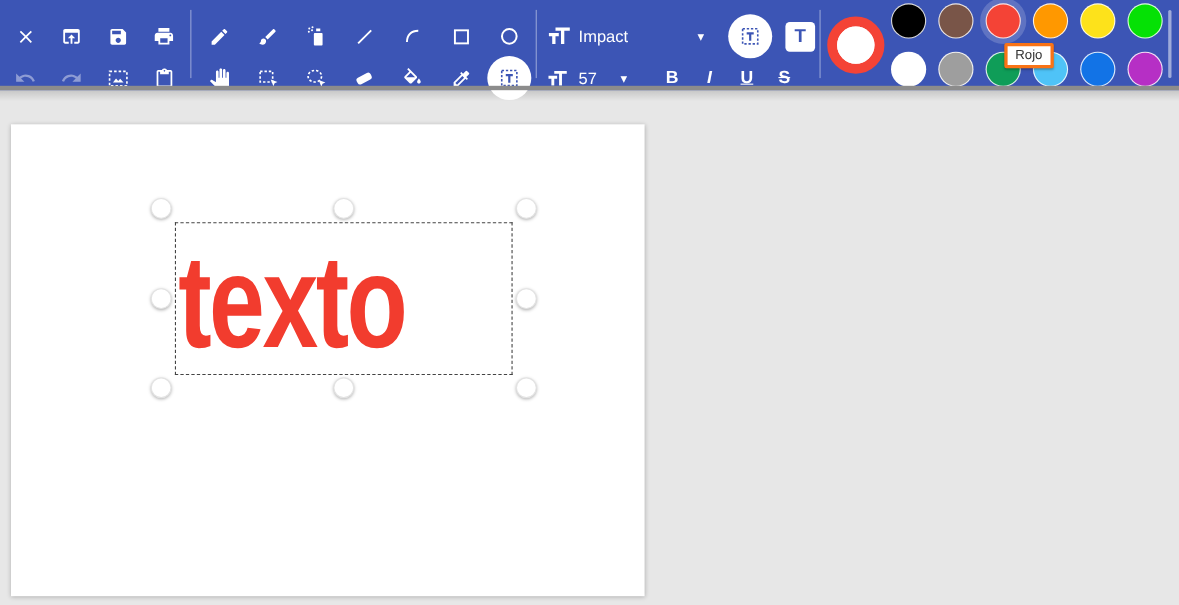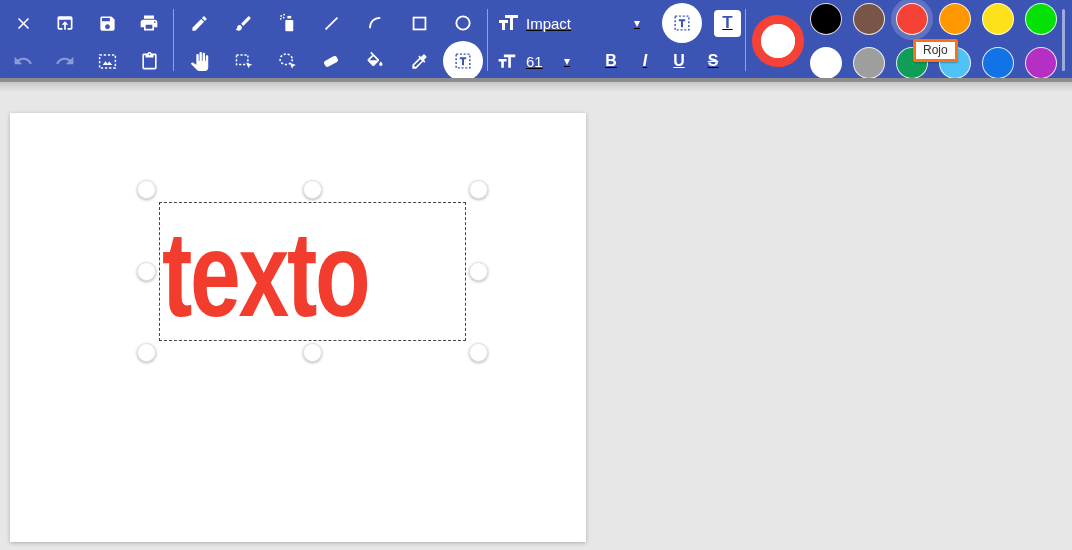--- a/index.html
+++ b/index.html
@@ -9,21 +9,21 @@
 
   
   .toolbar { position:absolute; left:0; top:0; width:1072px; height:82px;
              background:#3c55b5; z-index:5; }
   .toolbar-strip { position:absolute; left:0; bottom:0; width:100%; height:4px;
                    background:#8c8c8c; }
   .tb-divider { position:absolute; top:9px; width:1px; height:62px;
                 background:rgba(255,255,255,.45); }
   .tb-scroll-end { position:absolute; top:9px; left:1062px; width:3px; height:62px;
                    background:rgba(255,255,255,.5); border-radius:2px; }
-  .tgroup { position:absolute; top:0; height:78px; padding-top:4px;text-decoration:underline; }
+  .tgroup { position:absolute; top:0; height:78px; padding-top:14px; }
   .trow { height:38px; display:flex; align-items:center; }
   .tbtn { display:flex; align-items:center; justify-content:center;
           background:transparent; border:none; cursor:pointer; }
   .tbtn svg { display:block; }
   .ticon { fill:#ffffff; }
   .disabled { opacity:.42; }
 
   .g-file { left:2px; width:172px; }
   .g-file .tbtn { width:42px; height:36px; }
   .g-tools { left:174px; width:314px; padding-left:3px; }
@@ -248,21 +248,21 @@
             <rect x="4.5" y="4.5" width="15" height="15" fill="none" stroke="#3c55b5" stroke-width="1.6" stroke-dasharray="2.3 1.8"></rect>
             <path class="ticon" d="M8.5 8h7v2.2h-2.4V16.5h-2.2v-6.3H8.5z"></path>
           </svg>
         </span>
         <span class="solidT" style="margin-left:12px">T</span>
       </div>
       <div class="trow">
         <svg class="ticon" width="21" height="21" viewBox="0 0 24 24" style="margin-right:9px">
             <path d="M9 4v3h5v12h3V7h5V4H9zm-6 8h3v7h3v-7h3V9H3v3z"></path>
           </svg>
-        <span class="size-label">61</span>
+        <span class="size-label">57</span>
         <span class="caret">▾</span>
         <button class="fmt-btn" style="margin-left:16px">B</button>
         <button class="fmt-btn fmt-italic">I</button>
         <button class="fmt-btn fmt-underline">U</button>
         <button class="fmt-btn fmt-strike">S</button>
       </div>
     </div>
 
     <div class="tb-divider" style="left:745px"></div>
● ● ● ●
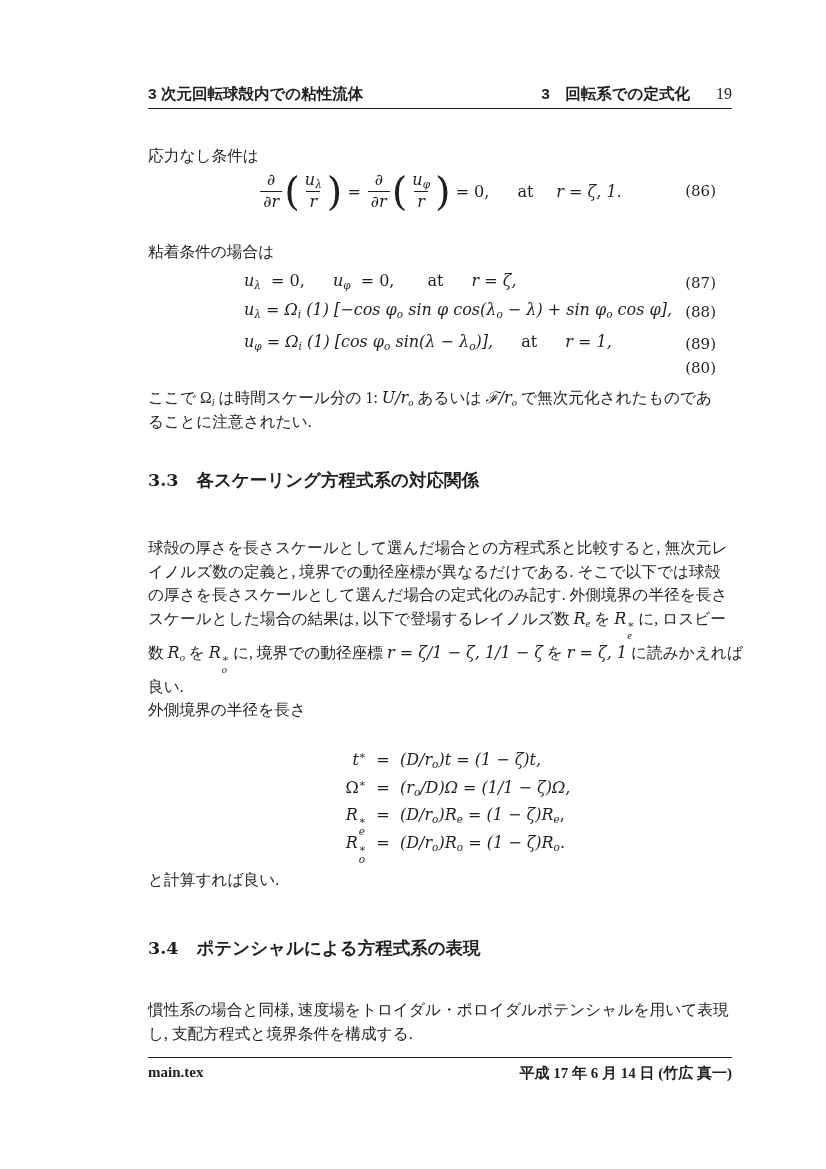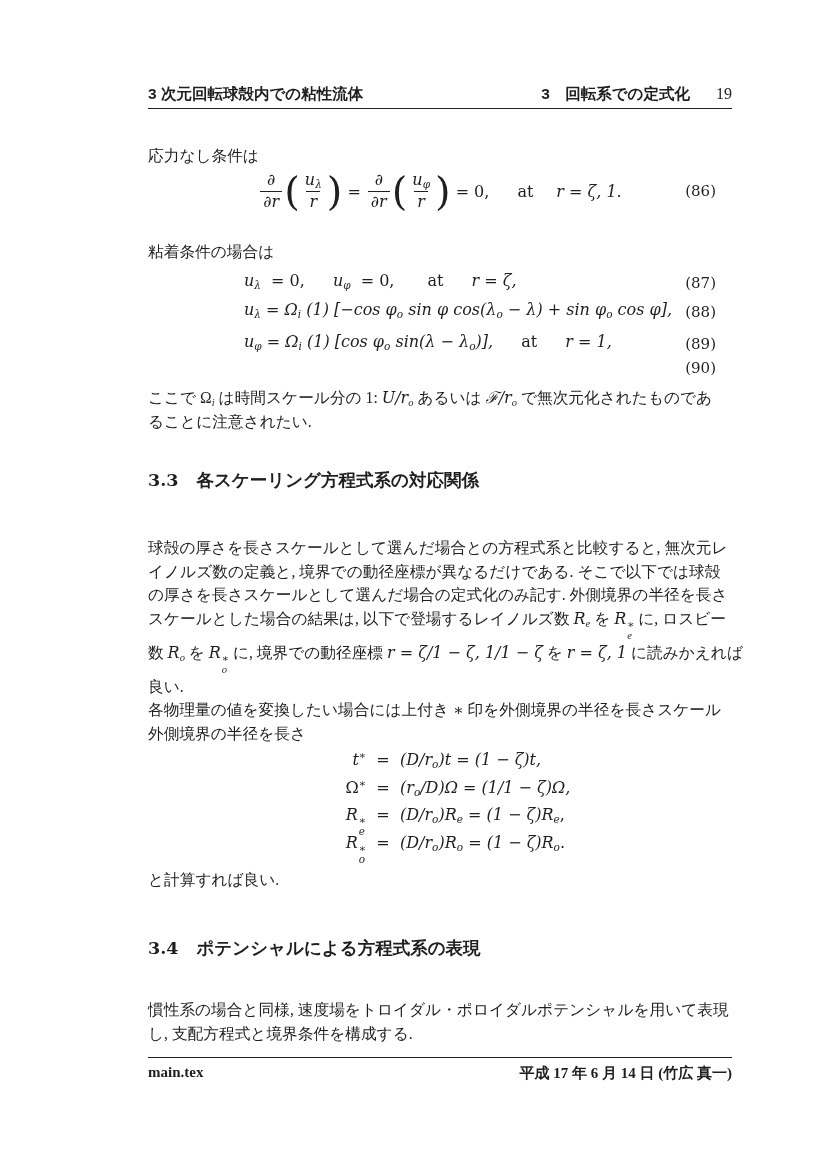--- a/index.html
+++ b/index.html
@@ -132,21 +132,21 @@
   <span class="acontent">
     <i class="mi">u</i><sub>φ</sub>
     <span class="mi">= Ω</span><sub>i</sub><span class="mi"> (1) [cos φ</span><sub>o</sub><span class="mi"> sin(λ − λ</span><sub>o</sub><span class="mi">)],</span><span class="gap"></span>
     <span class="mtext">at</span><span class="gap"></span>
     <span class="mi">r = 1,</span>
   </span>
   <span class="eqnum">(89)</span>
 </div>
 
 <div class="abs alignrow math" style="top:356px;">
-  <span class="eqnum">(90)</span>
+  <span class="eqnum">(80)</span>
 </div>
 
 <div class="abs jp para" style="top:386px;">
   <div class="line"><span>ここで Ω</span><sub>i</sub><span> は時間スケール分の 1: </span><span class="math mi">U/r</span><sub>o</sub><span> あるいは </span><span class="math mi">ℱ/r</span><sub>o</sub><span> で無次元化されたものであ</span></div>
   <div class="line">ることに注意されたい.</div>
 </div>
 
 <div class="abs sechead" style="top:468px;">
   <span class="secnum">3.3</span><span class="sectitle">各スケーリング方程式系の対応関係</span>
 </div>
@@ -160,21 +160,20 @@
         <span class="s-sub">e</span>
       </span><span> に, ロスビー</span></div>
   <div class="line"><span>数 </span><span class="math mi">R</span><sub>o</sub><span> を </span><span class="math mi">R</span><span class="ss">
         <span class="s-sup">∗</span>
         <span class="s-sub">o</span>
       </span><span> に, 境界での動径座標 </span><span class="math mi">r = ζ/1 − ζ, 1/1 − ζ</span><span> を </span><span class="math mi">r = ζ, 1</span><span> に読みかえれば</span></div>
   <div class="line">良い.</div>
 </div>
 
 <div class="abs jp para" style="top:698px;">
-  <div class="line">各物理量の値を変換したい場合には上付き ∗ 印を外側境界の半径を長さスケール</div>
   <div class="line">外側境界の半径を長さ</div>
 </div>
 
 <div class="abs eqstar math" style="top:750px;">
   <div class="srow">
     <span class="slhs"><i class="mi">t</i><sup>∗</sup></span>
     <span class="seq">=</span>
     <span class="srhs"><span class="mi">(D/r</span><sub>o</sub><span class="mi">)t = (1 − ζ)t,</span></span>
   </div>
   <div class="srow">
● ● ● ●
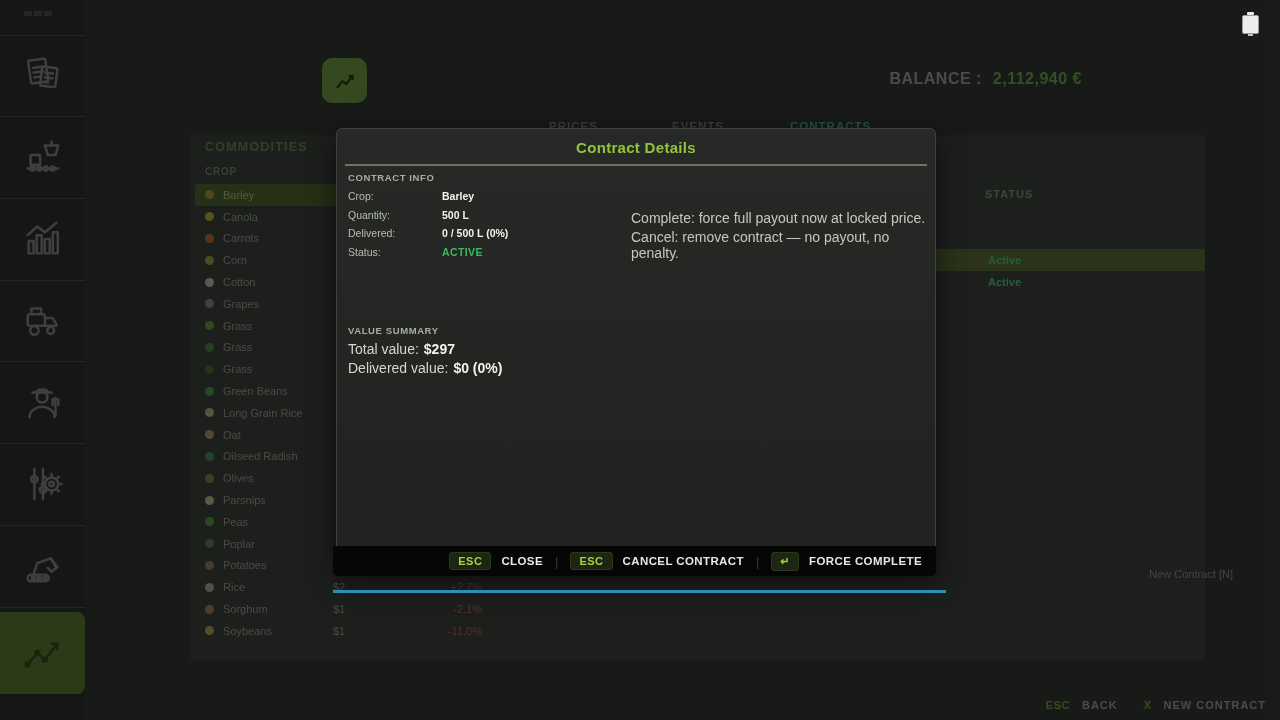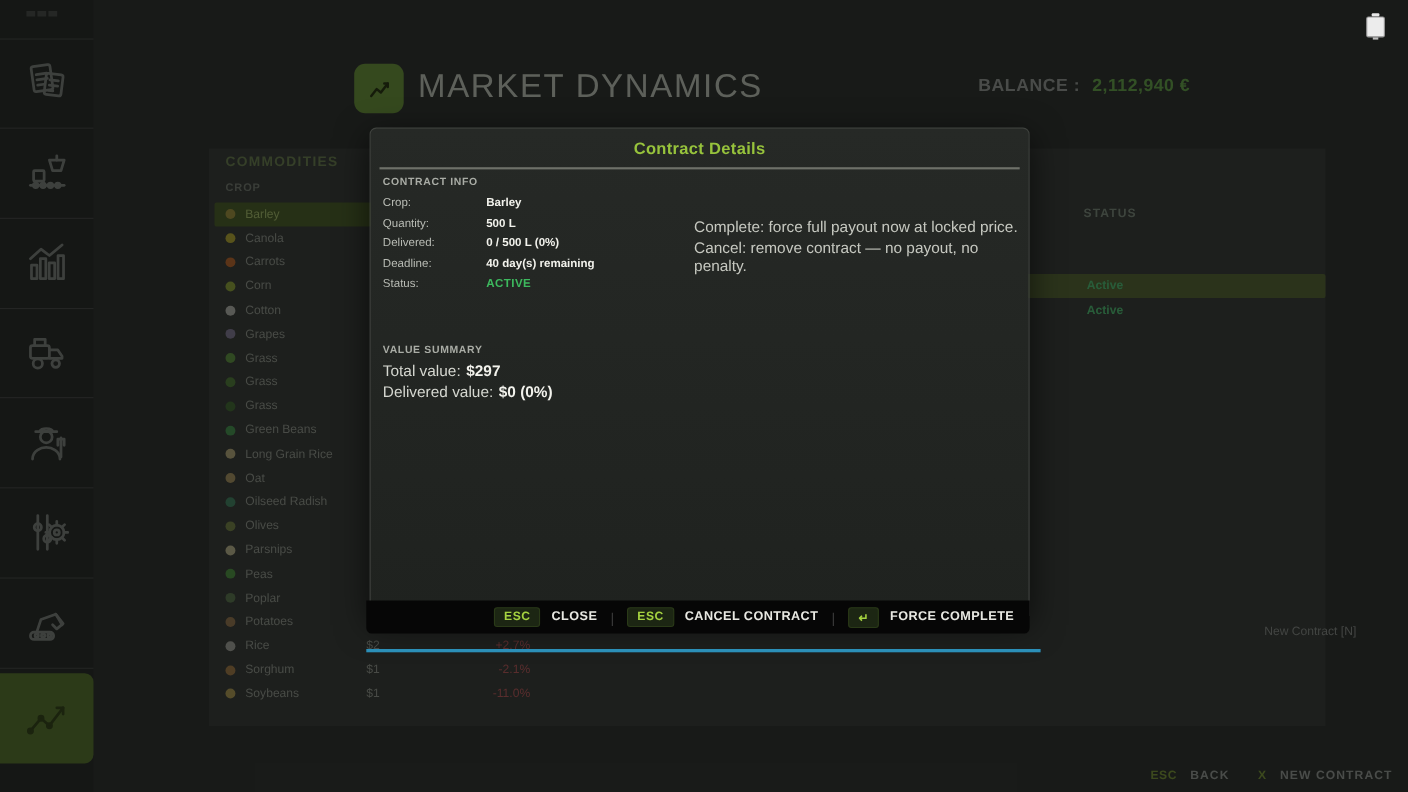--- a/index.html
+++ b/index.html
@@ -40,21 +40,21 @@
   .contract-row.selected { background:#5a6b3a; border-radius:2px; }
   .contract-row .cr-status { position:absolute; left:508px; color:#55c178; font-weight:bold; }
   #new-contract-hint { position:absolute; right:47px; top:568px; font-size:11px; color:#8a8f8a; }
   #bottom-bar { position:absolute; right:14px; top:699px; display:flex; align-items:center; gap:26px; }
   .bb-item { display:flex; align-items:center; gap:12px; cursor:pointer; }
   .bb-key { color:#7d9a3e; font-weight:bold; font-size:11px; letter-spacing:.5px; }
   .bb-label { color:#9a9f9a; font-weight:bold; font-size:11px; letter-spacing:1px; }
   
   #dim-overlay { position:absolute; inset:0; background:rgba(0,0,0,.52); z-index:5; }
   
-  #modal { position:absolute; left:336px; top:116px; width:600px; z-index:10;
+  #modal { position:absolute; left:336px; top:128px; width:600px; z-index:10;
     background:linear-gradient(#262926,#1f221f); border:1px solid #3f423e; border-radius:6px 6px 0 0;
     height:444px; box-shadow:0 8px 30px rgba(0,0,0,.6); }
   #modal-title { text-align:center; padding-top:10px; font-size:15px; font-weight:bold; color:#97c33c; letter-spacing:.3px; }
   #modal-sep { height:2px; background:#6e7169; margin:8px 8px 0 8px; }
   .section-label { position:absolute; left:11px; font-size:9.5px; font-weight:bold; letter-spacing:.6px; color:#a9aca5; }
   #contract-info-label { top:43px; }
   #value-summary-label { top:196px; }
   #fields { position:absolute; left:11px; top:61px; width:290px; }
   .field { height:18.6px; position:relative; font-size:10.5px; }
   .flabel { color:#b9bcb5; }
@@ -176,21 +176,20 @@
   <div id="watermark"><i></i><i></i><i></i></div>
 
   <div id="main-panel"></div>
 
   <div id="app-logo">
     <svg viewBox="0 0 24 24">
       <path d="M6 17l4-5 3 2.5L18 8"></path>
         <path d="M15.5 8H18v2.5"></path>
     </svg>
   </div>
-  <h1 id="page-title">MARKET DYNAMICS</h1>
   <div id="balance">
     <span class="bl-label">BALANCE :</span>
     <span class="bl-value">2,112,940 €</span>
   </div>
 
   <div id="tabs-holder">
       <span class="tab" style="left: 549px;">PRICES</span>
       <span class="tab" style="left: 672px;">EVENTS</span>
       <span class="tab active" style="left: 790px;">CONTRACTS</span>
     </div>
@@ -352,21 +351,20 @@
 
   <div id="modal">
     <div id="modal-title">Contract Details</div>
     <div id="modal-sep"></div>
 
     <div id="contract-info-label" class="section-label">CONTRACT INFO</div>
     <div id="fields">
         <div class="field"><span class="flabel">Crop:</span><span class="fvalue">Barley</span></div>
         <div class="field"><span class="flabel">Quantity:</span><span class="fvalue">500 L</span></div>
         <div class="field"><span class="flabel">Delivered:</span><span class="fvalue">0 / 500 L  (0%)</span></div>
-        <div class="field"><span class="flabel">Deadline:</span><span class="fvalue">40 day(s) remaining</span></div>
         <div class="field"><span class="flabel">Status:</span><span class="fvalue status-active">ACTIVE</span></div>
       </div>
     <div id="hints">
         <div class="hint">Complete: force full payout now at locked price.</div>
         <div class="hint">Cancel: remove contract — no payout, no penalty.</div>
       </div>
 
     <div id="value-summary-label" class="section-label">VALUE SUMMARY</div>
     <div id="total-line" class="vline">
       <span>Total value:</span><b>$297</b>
● ● ● ●
» Instructions to follow
Once the line with "top:116px; width:600px; z-index:10;" is found in the records above, print exactly that line and every line after it through the line with "background:linear-gradient(#262926,#1f221f); border:1px solid".

» Result
-  #modal { position:absolute; left:336px; top:116px; width:600px; z-index:10;
+  #modal { position:absolute; left:336px; top:128px; width:600px; z-index:10;
     background:linear-gradient(#262926,#1f221f); border:1px solid #3f423e; border-radius:6px 6px 0 0;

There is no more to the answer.